For all new customers and trial users, our standard process involves hosting your data in a dedicated, secure AWS bucket managed by our team. To ensure system hygiene, sample data is typically retained for 90 days, while empty buckets are decommissioned after 7 days.
Connection Methods
You may choose the method that best aligns with your internal security and workflow requirements:
Managed API Credentials
We provide a read-only API Key and Secret generated from our account. This is the fastest and most straightforward setup, though it may lack some advanced cross-account integration features. To select this, we will need to receive from you the authorized email address and/, optionally, an SMS/MMS/RCS capable phone number to send credential data to.
Account Delegation
By providing us with your AWS Account Number, we can delegate read access to your root user. This allows your administrators to manage and re-delegate permissions internally as needed.
IAM Role Assumption
If you prefer to manage access via an existing IAM Role, you can provide us with the Role ARN. We will then delegate the necessary read permissions directly to that specific identity. This can be obtained from the AWS Console when accessing IAM functions.
Permission Scopes
To maintain a secure environment, we apply the principle of least privilege.

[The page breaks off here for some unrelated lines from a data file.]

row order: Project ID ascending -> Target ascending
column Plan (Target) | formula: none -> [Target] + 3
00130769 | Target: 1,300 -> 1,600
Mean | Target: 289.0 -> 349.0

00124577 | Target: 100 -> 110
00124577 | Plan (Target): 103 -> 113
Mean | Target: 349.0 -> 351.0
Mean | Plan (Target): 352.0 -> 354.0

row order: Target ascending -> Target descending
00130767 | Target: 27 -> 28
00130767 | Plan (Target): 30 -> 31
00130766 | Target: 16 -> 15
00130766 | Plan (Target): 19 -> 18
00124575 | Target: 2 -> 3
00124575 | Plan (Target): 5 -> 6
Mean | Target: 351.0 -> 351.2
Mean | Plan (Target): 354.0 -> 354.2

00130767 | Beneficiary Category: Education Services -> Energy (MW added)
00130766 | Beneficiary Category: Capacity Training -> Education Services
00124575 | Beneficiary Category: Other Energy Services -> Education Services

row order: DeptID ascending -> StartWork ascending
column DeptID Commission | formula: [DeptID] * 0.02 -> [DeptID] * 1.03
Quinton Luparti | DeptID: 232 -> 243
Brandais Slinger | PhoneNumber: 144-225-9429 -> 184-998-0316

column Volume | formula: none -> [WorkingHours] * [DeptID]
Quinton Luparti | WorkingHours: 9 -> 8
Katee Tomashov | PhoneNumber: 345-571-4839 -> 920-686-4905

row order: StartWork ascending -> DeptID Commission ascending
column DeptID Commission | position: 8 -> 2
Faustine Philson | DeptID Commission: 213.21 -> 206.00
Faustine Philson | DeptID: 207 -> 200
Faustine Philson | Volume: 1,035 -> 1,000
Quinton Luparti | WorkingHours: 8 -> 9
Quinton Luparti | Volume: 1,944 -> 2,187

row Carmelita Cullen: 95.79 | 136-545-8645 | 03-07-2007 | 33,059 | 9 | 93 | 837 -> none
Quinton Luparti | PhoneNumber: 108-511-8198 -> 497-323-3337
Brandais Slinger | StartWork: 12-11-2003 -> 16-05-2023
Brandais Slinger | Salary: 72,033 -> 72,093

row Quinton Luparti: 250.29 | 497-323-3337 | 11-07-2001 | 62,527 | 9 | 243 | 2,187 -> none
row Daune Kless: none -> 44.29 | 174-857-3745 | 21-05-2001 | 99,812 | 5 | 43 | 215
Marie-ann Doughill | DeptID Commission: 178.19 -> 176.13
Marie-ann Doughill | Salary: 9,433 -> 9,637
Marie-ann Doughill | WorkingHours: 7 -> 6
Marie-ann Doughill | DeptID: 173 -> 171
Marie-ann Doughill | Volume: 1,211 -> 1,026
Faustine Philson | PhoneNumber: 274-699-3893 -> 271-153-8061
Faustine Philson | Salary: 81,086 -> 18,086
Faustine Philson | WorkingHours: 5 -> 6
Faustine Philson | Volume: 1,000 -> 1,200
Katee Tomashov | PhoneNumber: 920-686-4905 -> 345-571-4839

Regardless of the connection method chosen, access is limited to the following three actions:
s3:ListBucket: To view the contents and file structure.s3:GetBucketLocation: To identify the bucket's hosting region.s3:GetObject: To retrieve the actual data files.This configuration ensures you have the visibility and retrieval power needed to integrate the data into your own environment while maintaining a secure perimeter.